Per comprendere meglio la funzione del CASTELLARO è necessario premettere le due diverse tipologie delle genti Liguri:
la prima (più antica) espressa dalla staticità della vita conservatrice e agricolo-pastorale delle popolazioni dell'interno, dalla vita dura ed abituate ai sacrifici per la sopravvivenza in un territorio aspro e povero di risorse; la seconda (successiva) evolutiva e dinamica, dovuta all'attività marittimo-commerciale degli abitanti della costa, raggruppati negli agglomerati portuali ed abituati al contatto-convivenza con altri popoli.
Il CASTELLARO nasce come tipica espressione della prima tipologia, e aveva funzione protettivo-conservatrice delle poche semplici cose che i Liguri dell'entroterra ottenevano con il loro duro lavoro.
Lo scopo era di difendere dalle scorrerie dei pirati o dalle incursioni delle tribù nemiche vicine: gli abitanti del territorio, le greggi, i miseri raccolti dei campi coltivati e dei pascoli della zona, che si dovevano poter controllare a vista.

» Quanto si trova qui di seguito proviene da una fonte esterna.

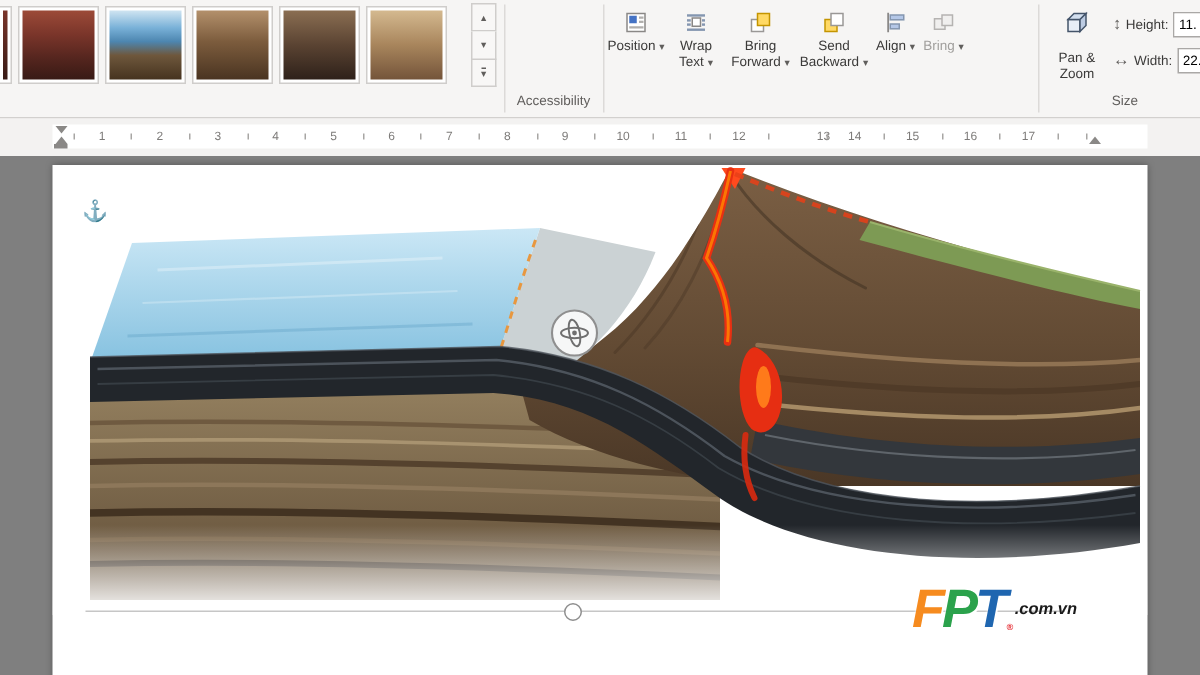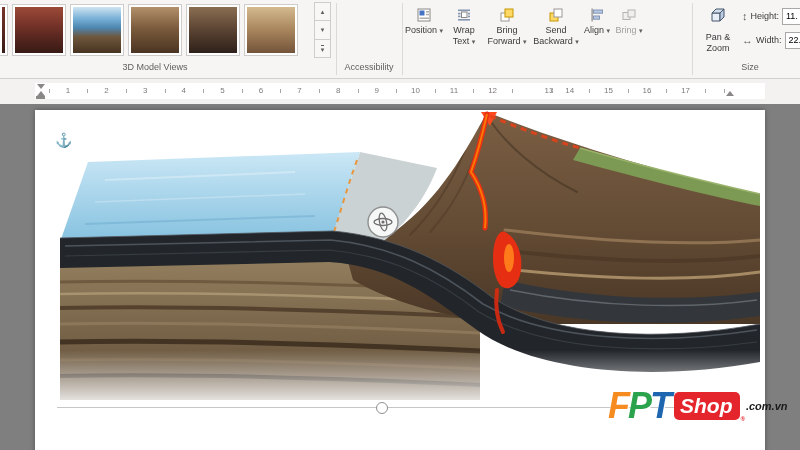--- a/index.html
+++ b/index.html
@@ -100,7 +100,6 @@
           <span class="bar">▾</span>
         </div>
     </div>
-    <div class="grplabel" style="left:0;width:310px;">3D Model Views</div>
 
     <div class="vsep" style="left:336px;"></div>
 

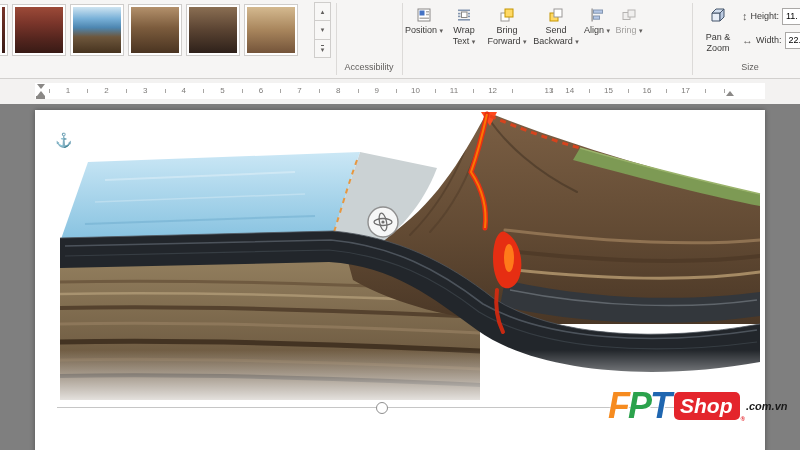--- a/index.html
+++ b/index.html
@@ -351,7 +351,6 @@
     <span class="ltr" style="color: rgb(246, 139, 31);">F</span>
     <span class="ltr" style="color: rgb(43, 162, 76);">P</span>
     <span class="ltr" style="color: rgb(31, 102, 176);">T</span>
-    <span class="shopbox" style="background: rgb(228, 37, 44);">Shop</span>
     <span class="reg" style="color: rgb(228, 37, 44);">®</span>
     <span class="dom">.com.vn</span>
   </div>

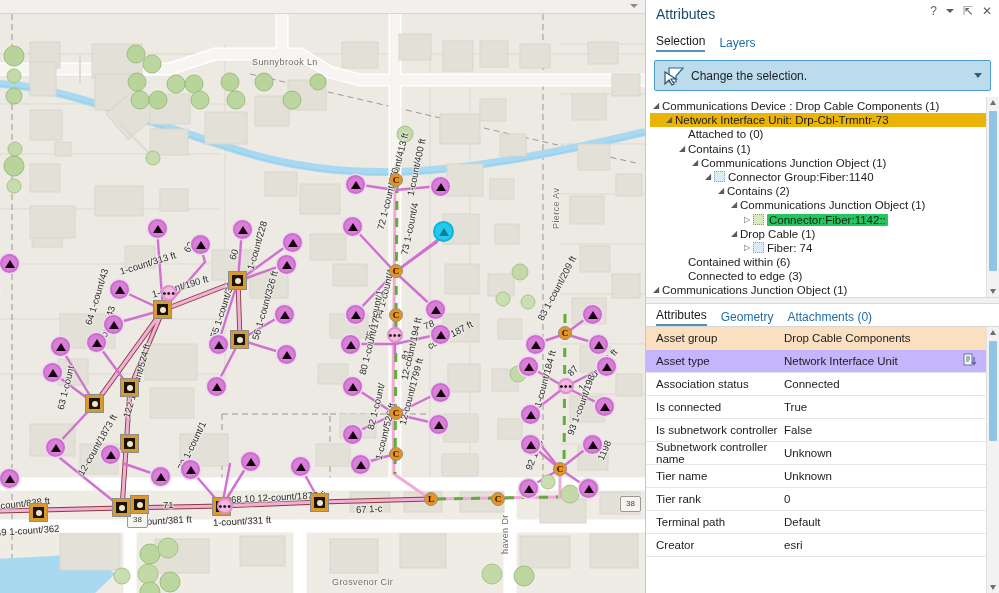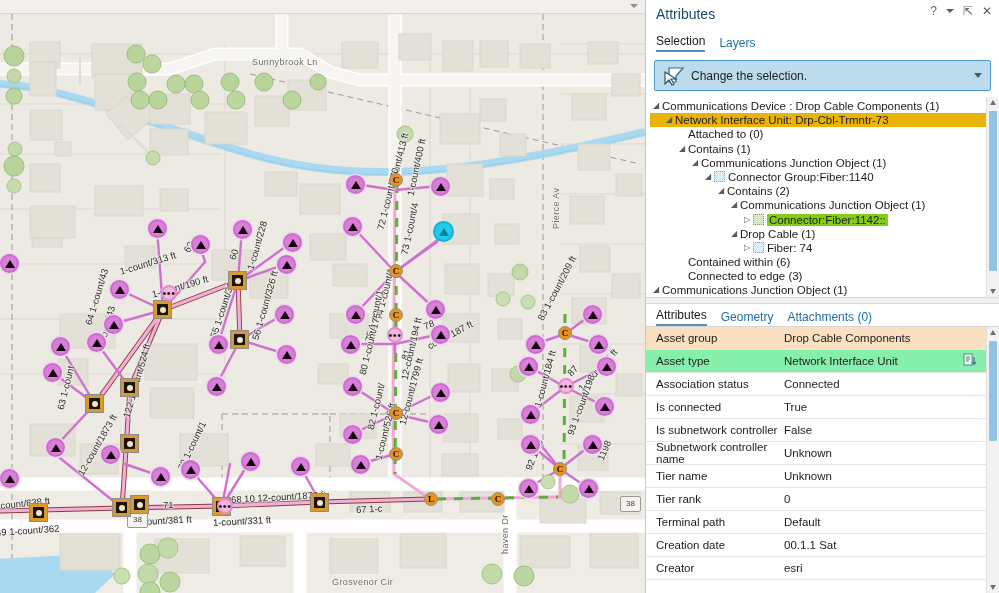--- a/index.html
+++ b/index.html
@@ -75,7 +75,7 @@
   .trow{height:14.2px;line-height:14.2px;font-size:11.5px;color:#1c1c1c;white-space:nowrap;position:relative;}
   .trow.sel{background:#eab308;}
   .trow .tw{display:inline-block;width:12px;color:#5b5b5b;font-size:8px;text-align:center;vertical-align:top;}
-  .trow .hl{background:#84cc16;padding:0 2px;border-radius:1px;}
+  .trow .hl{background:#22c55e;padding:0 2px;border-radius:1px;}
   .sq{display:inline-block;width:9px;height:9px;border:1px dotted #6fa8c6;background:#dcecf5;vertical-align:-1px;margin-right:3px;}
   .sq.grn{border-color:#7aa84b;background:#d8e8c0;}
 

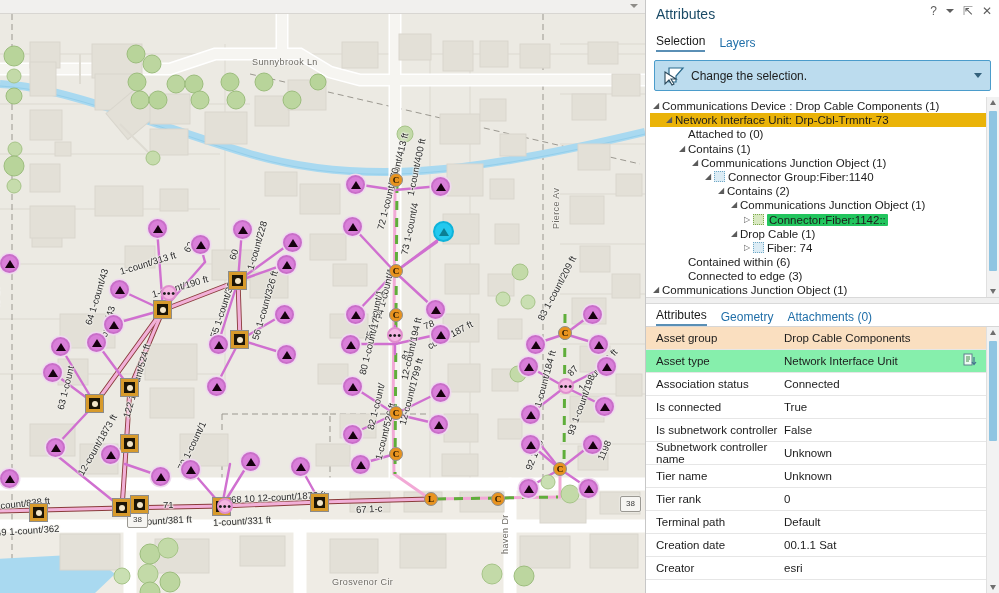--- a/index.html
+++ b/index.html
@@ -95,7 +95,7 @@
   .grow .k{width:138px;padding-left:10px;color:#1c1c1c;box-sizing:border-box;}
   .grow .v{flex:1;color:#1c1c1c;}
   .grow.peach{background:#fadfc0;}
-  .grow.lav{background:#86efac;}
+  .grow.lav{background:#c4b5fd;}
   .rowicon{width:18px;margin-right:6px;opacity:.85;}
 </style>
 </head>

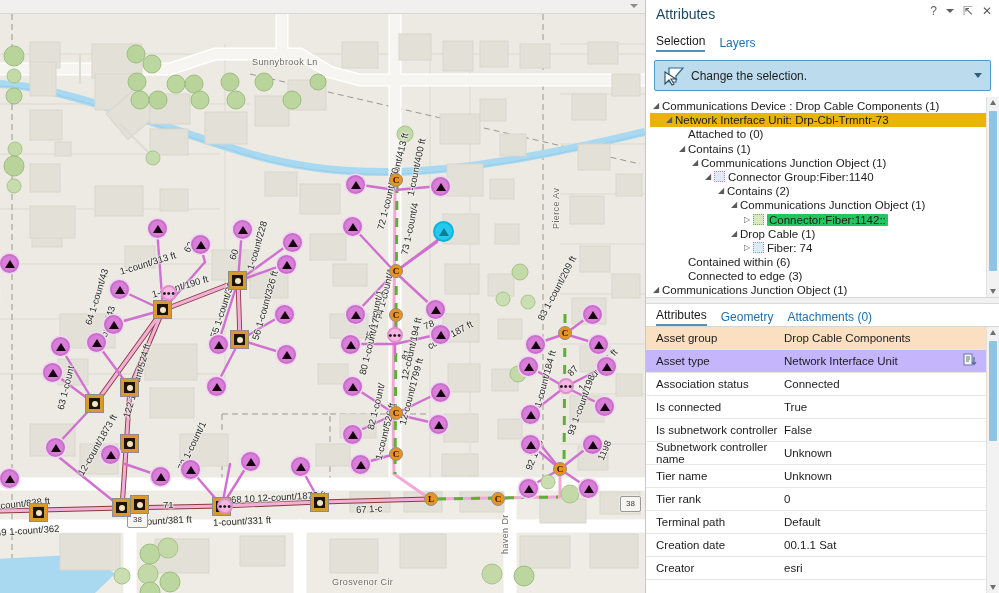--- a/index.html
+++ b/index.html
@@ -741,10 +741,6 @@
             <div class="v">Default</div>
           </div>
           <div class="grow">
-            <div class="k">Creation date</div>
-            <div class="v">00.1.1 Sat</div>
-          </div>
-          <div class="grow">
             <div class="k">Creator</div>
             <div class="v">esri</div>
           </div>

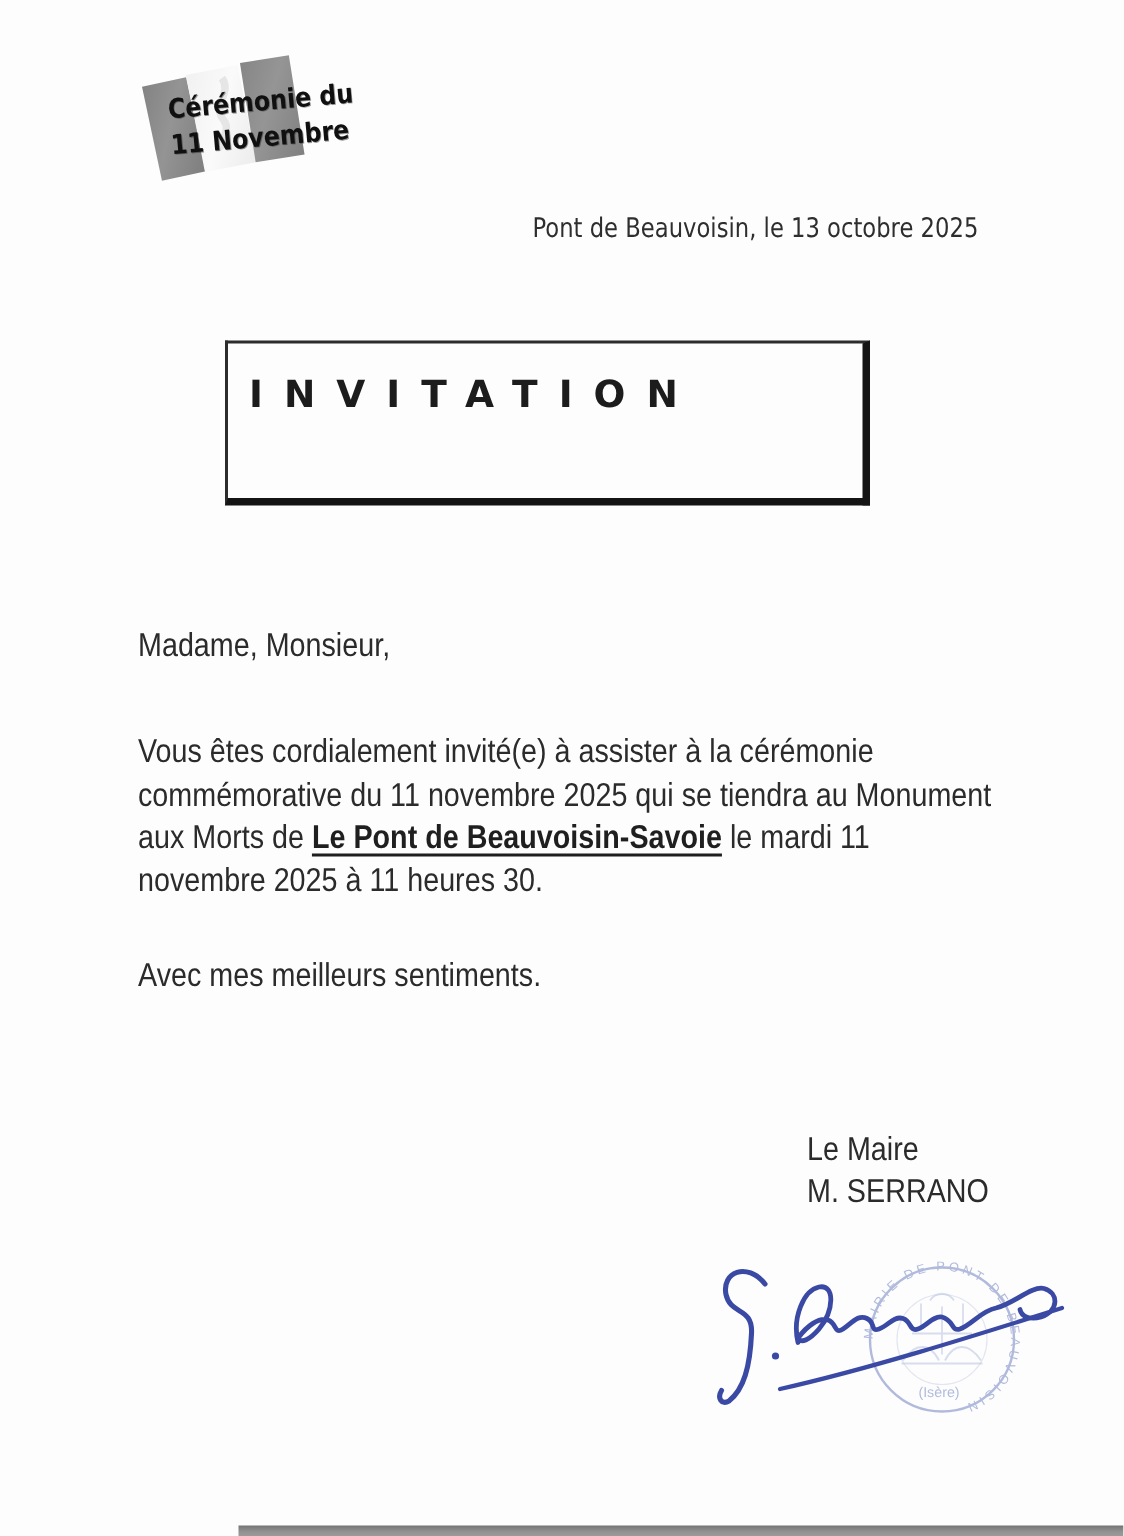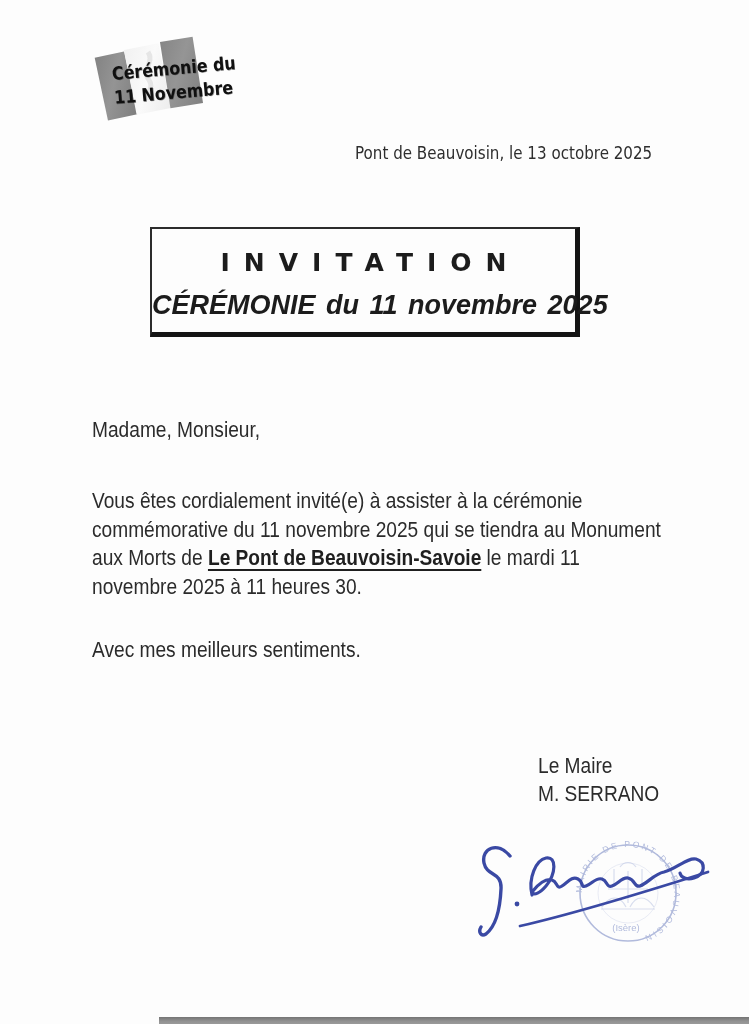--- a/index.html
+++ b/index.html
@@ -48,7 +48,7 @@
     background:transparent;
   }
   .inv-title {
-    margin-top:19px; text-align:center;
+    margin-top:19px; 
     font-family:"DejaVu Sans", sans-serif;
     font-weight:bold; font-size:25px; color:#1c1c1c;
     letter-spacing:14px; text-indent:14px;

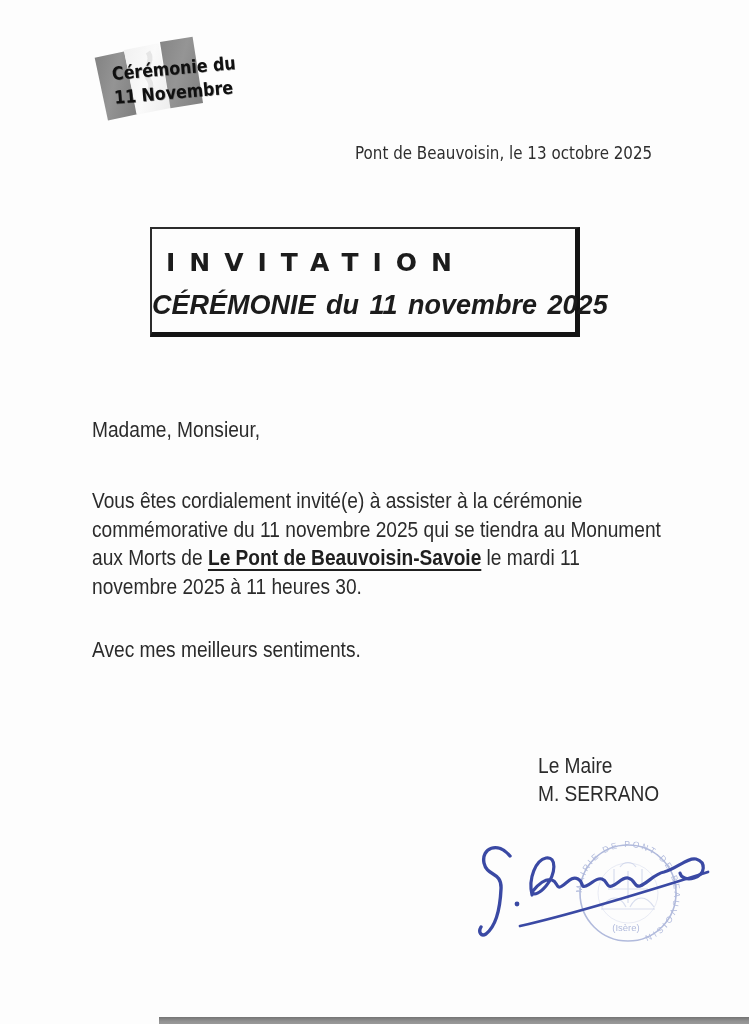--- a/index.html
+++ b/index.html
@@ -109,7 +109,6 @@
 
 <div class="abs inv-box">
   <div class="inv-title">INVITATION</div>
-  <div class="inv-sub">CÉRÉMONIE du 11 novembre 2025</div>
 </div>
 
 <div class="abs body-text salutation">Madame, Monsieur,</div>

Costruito certamente già in epoche precedenti si sviluppa però principalmente nell'età del Ferro. Realizzato probabilmente prima con alte palizzate di tronchi di legno ed un eventuale fossato circostante sarà poi meglio eretto con più sicuri e poderosi muri di grandi massi di pietra sovrapposti "a secco".
Molte fortificazioni sfrutteranno ripide scarpate o strapiombi naturali su almeno un lato(Camogli). Con pianta di forma molto semplice (ellittica o irregolare a seguire il terreno) avranno una o più cinte ed alcuni saranno di dimensioni tali da ospitare, oltre alla famiglia del capo dominante della comunità locale, anche tutti gli abitanti e le greggi della zona.
I principali "Castellari" della regione ritrovati e studiati sono:

  • CASTELLARO di CAMOGLI (GE) - Reperti del periodo del Bonzo Medio (XIV sec. a.C.)
  • CASTELLARO di PIGNONE (SP) - Reperti dell'età del Bronzo (XIII sec. a.C.)
  • CASTELLARO di USCIO (GE) - Reperti del periodo finale del Bronzo (XII - XI sec. a.C.)
  • CASTELLARO di ZIGNAGO (SP) - Reperti del Bronzo Tardo e Finale (XII - XI sec. a.C.)
  • CASTELLARO di VEZZOLA (SP) - Reperti dal Bronzo Finale al Ferro (XI - II sec. a.C.)
  • CASTELLARO del BRIC delle ANIME (SV) - Ceramiche I Età Ferro (VII - V sec. a.C.)
  • CASTELLARO del BRIC di SESTRI PONENTE (GE) - Reperti ceramici (VI - IV sec. a.C.)
  • CASTELLARO di CASTELFERMO (SP) - Reperti della II Età del Ferro (V - IV sec. a.C.)
  • CASTELLARO di MONTE COLMA (IM) - Ceramiche Massaliote (V - IV sec. a.C.)
  • CASTELLARO di MONTE BIGNONE (IM) - Seconda Età del Ferro (V - II sec. a.C.)
  • CASTELLARO di CASTELLO (GE) - (zona di Sarzano) Ceramiche Massaliote ed Etrusche (V sec. a.C.)

Il termine "castellaro" è a tutt'oggi di dubbia origine: forse per facilità e per abitudine lo si fa derivare dal latino «castrum». Probabilmente però deriva direttamente dalla radice indo-europea SKA(D) = casa, luogo riparato; se non addirittura dall'arabo KASR = castello, rocca (vedi «cassero»).